Auxiliary Tasks in Multi-task Learning
Lukas Liebel, Marco K\"orner

TL;DR
This paper demonstrates that incorporating auxiliary tasks into multi-task CNNs for road scene understanding improves performance and training efficiency, supported by experiments on a synthetic dataset from GTA V.
Contribution
It introduces a multi-modal dataset for multi-task road scene understanding and shows that auxiliary tasks enhance CNN performance and training speed.
Findings
Auxiliary tasks boost network accuracy.
Auxiliary tasks reduce training time.
Synthetic dataset enables multi-task learning experiments.
Abstract
Multi-task convolutional neural networks (CNNs) have shown impressive results for certain combinations of tasks, such as single-image depth estimation (SIDE) and semantic segmentation. This is achieved by pushing the network towards learning a robust representation that generalizes well to different atomic tasks.

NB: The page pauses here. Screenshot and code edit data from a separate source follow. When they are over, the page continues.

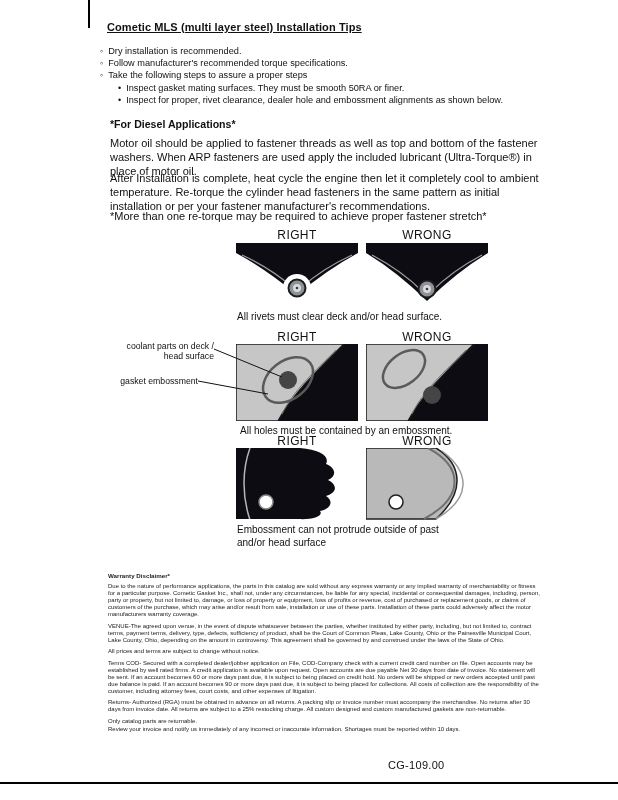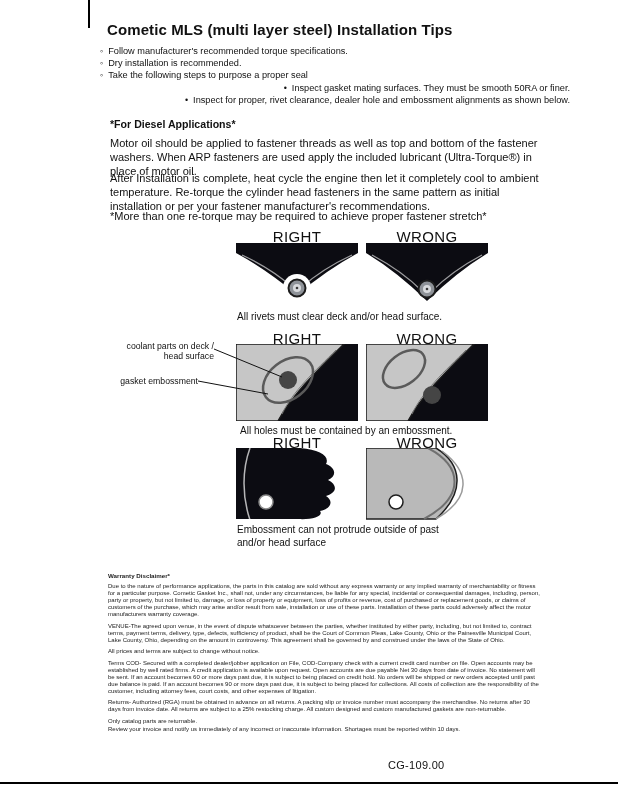--- a/index.html
+++ b/index.html
@@ -14,7 +14,7 @@
   .abs { position:absolute; }
   .tick { position:absolute; left:88px; top:0; width:1.5px; height:28px; background:#000; }
   .title {
-    font-size:15px; font-weight:bold; 
+    font-size:11px; font-weight:bold; text-decoration:underline;
     letter-spacing:.1px; white-space:nowrap;
   }
   ul.tips { list-style:none; font-size:9.2px; line-height:12.2px; width:470px; }

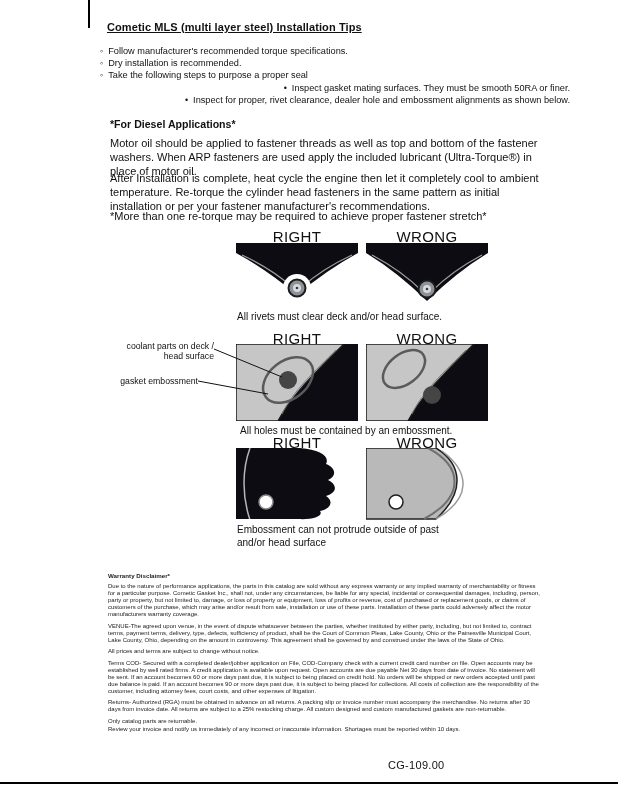--- a/index.html
+++ b/index.html
@@ -46,8 +46,8 @@
   <h1 class="abs title" style="left:107px; top:21px;">Cometic MLS (multi layer steel) Installation Tips</h1>
 
   <ul class="abs tips" style="left:100px; top:45px;">
+    <li class="tip">Dry installation is recommended.</li>
     <li class="tip">Follow manufacturer's recommended torque specifications.</li>
-    <li class="tip">Dry installation is recommended.</li>
     <li class="tip">Take the following steps to purpose a proper seal</li>
     <li class="subtip">Inspect gasket mating surfaces.  They must be smooth 50RA or finer.</li>
     <li class="subtip">Inspect for proper, rivet clearance, dealer hole and embossment alignments as shown below.</li>

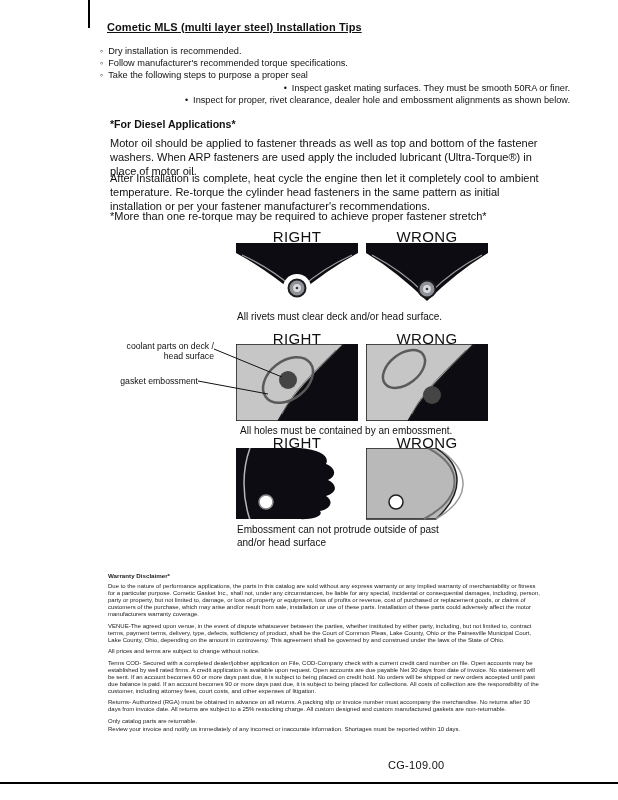--- a/index.html
+++ b/index.html
@@ -48,7 +48,7 @@
   <ul class="abs tips" style="left:100px; top:45px;">
     <li class="tip">Dry installation is recommended.</li>
     <li class="tip">Follow manufacturer's recommended torque specifications.</li>
-    <li class="tip">Take the following steps to purpose a proper seal</li>
+    <li class="tip">Take the following steps to assure a proper steps</li>
     <li class="subtip">Inspect gasket mating surfaces.  They must be smooth 50RA or finer.</li>
     <li class="subtip">Inspect for proper, rivet clearance, dealer hole and embossment alignments as shown below.</li>
   </ul>

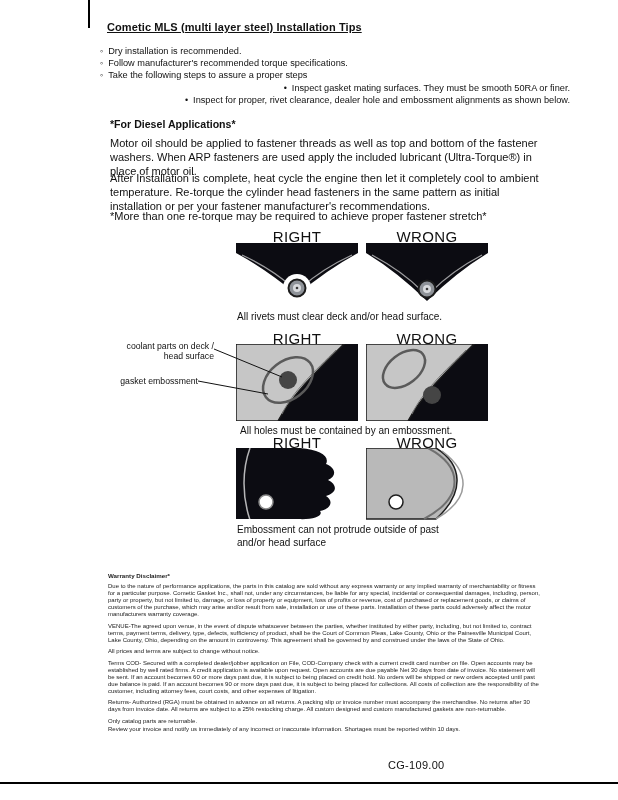--- a/index.html
+++ b/index.html
@@ -19,7 +19,7 @@
   }
   ul.tips { list-style:none; font-size:9.2px; line-height:12.2px; width:470px; }
   ul.tips li.tip::before { content:"◦"; margin-right:5px; font-size:9px; }
-  ul.tips li.subtip { margin-left:18px;text-align:right; }
+  ul.tips li.subtip { margin-left:18px; }
   ul.tips li.subtip::before { content:"•"; margin-right:5px; font-size:9px; }
   .diesel-heading { font-size:10.6px; font-weight:bold; }
   .body-par { font-size:11px; line-height:14px; }

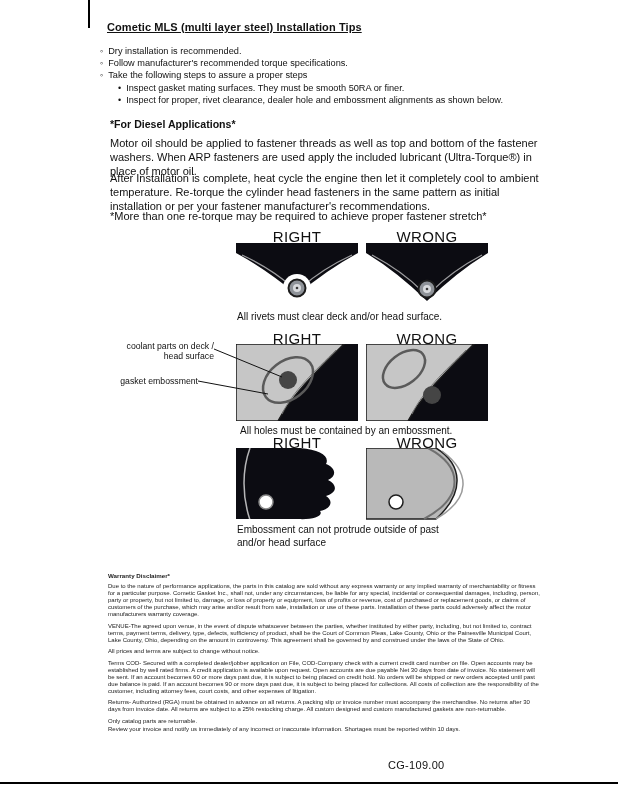--- a/index.html
+++ b/index.html
@@ -23,7 +23,7 @@
   ul.tips li.subtip::before { content:"•"; margin-right:5px; font-size:9px; }
   .diesel-heading { font-size:10.6px; font-weight:bold; }
   .body-par { font-size:11px; line-height:14px; }
-  .fig-label { width:122px; text-align:center; font-size:15px; letter-spacing:.4px; color:#111; }
+  .fig-label { width:122px; text-align:center; font-size:12px; letter-spacing:.4px; color:#111; }
   .fig { width:122px; }
   .fig svg { display:block; }
   .caption { font-size:10px; color:#111; }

We extend this concept by adding auxiliary tasks, which are of minor relevance for the application, to the set of learned tasks. As a kind of additional regularization, they are expected to boost the performance of the ultimately desired main tasks. To study the proposed approach, we picked vision-based road scene understanding (RSU) as an exemplary application. Since multi-task learning requires specialized datasets, particularly when using extensive sets of tasks, we provide a multi-modal dataset for multi-task RSU, called synMT. More than 2.5 10^5 synthetic images,…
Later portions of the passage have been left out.